Comment ces "fonctionnaires" peuvent-ils comprendre (c'est mieux que "connaître") les PME ?
Réponse de le 14/03/2014 à 20:13 :
C'est quand même dingue la mentatlité des français. Il faut toujours critiquer avant même d'avoir vu le résultat et sur la base d'a priori
a écrit le 14/03/2014 à 15:33 :
Hi Hi Hi !!! Je n'arrive pas à me retenir de pouffer de rire devant cet " Illustrissime aréopage d'incompétents..." Hi Hi Hi ...Ha Ha Ha !!!
a écrit le 14/03/2014 à 13:50 :
le gouvernement doit se pencher sur les artisans ,commerçants.pourquoi ne pas nommer un collège d'économistes experts,qui rédigeraient un "livre blanc" sur les très petites entreprises .cela permettrait de mieux comprendre pourquoi elles sont si peu profitables:manque d'études et de culture de leurs dirigeants,gestion fantaisiste,dépenses somptuaires par rapport aux revenus,toutes ces pistes sont a creuser.
a écrit le 14/03/2014 à 10:13 :
Quand on voit la composition du "Lab", on se dit que les PME ne sont pas près d'être comprises ...
L'une des ses personnes a-t-elle déjà hypothéqué sa maison pour monter sa société ?

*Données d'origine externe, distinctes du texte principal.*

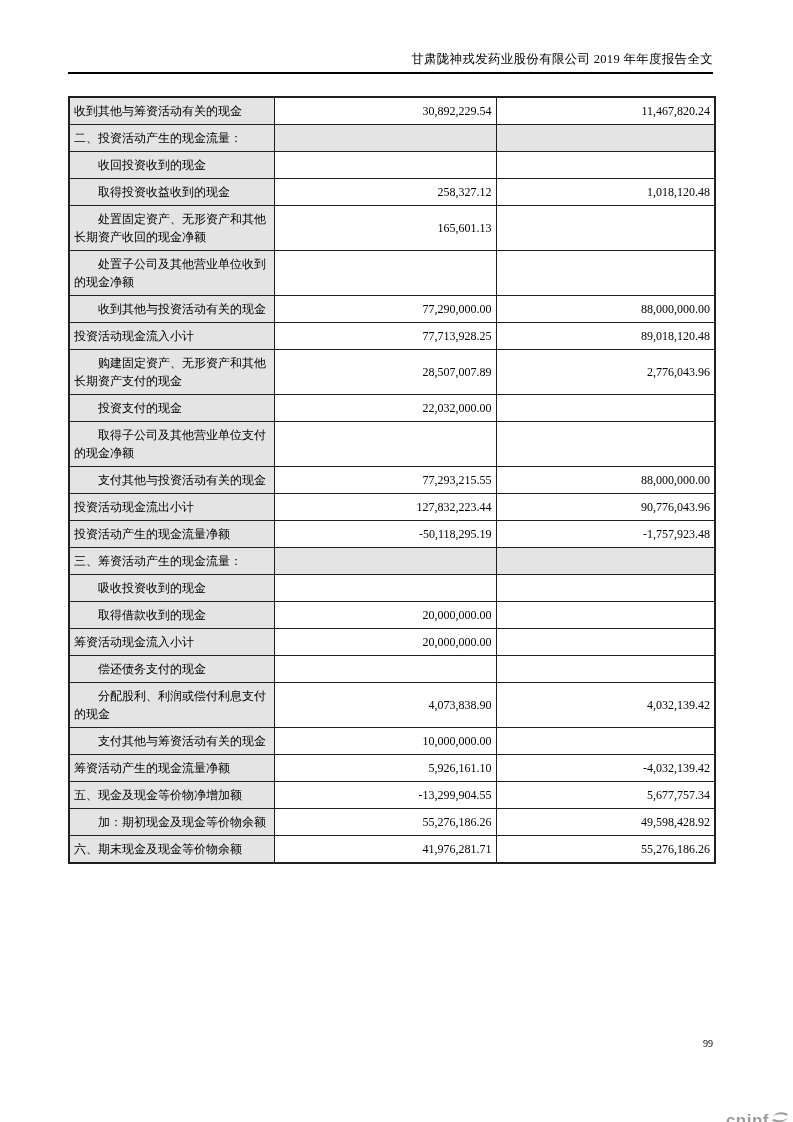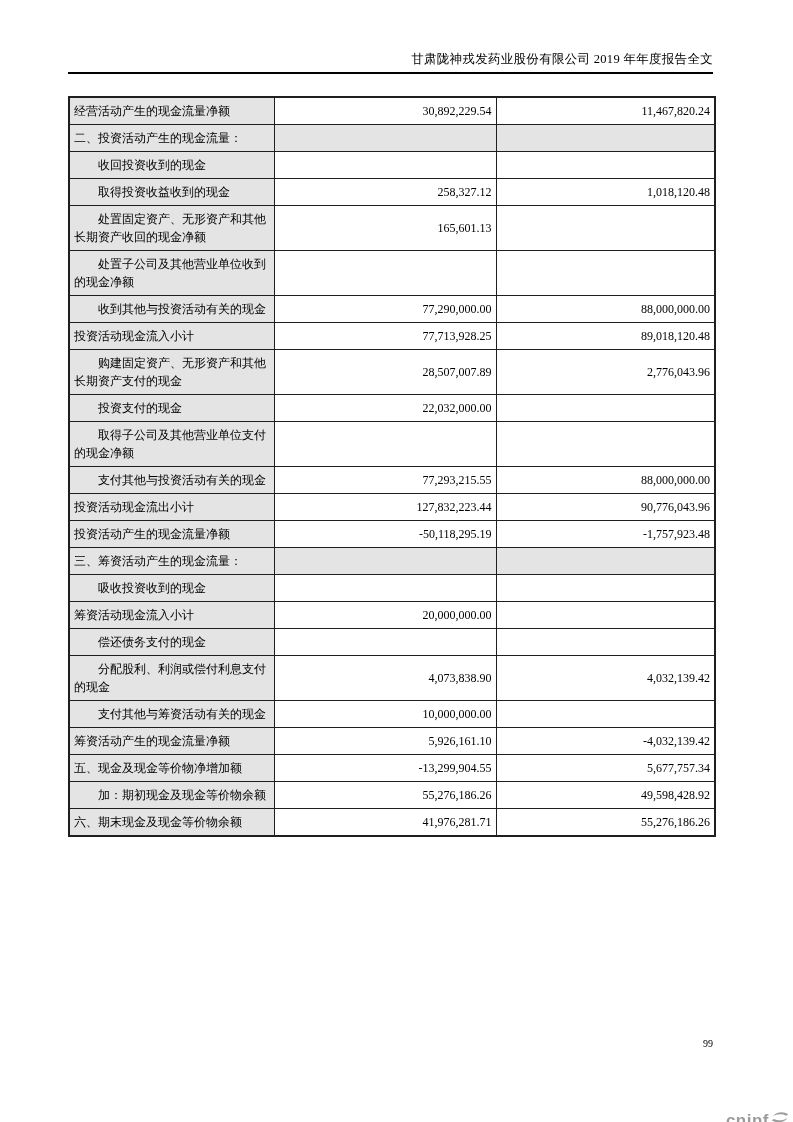"经营活动产生的现金流量净额" td.label { text: 经营活动产生的现金流量净额 -> 收到其他与筹资活动有关的现金 }
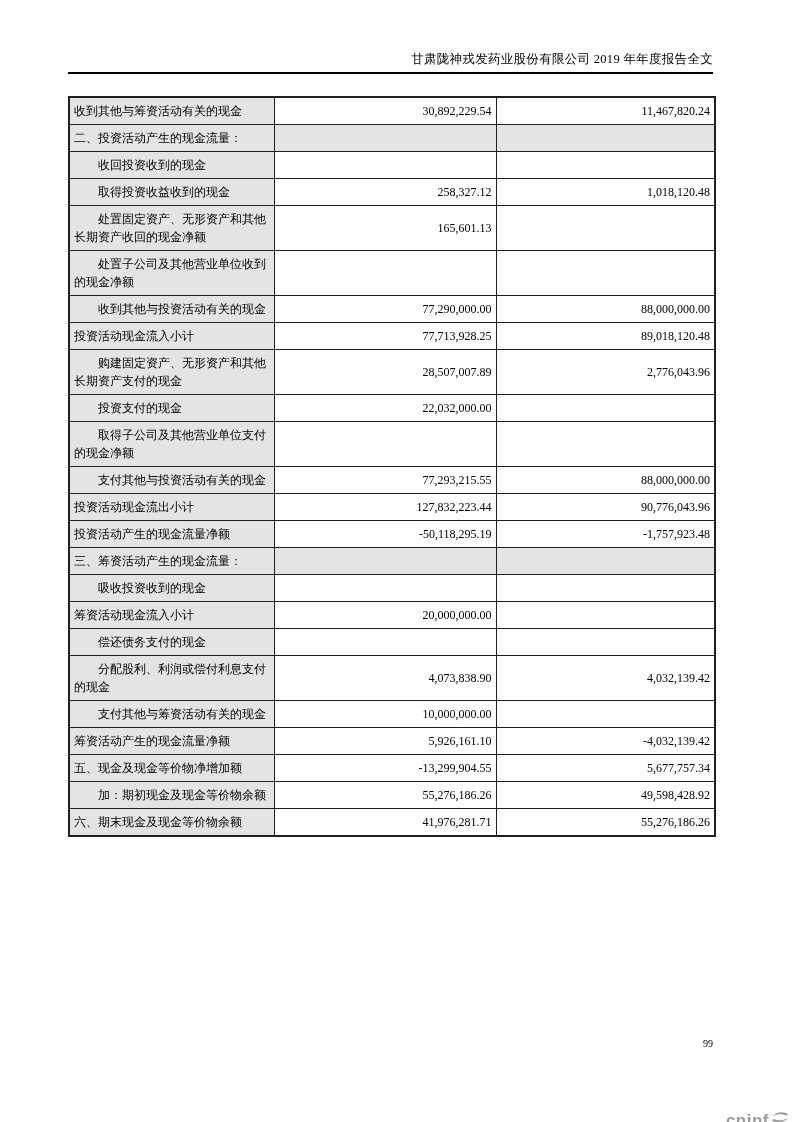"取得借款收到的现金" tr { html: none -> <tr> <td>取得借款收到的现金</td> <td>20,000,000.00</td> <td></td> </tr> }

a écrit le 14/03/2014 à 9:07 :
Peut être que si les banques étaient moins frileuses et prêtaient plus aux PME et aux startups comme c'est le cas aux USA, l'Etat n'aurait pas à jouer les banquiers!
a écrit le 14/03/2014 à 8:09 :
Il n'a toujours pas compris que les spécialistes de la PME sont majoritairement des gestionnaires, pas des économistes.
a écrit le 14/03/2014 à 7:51 :
C'est surtout le travail qui est mal connu...je le prends en stage quand il le souhaite, en 1 semaine de 60 heures il devrait vite comprendre....remettez la France au travail au lieu de sortir des inepties permanentes.
a écrit le 14/03/2014 à 7:16 :
Incroyable ce pays des fonctionnaires de plus!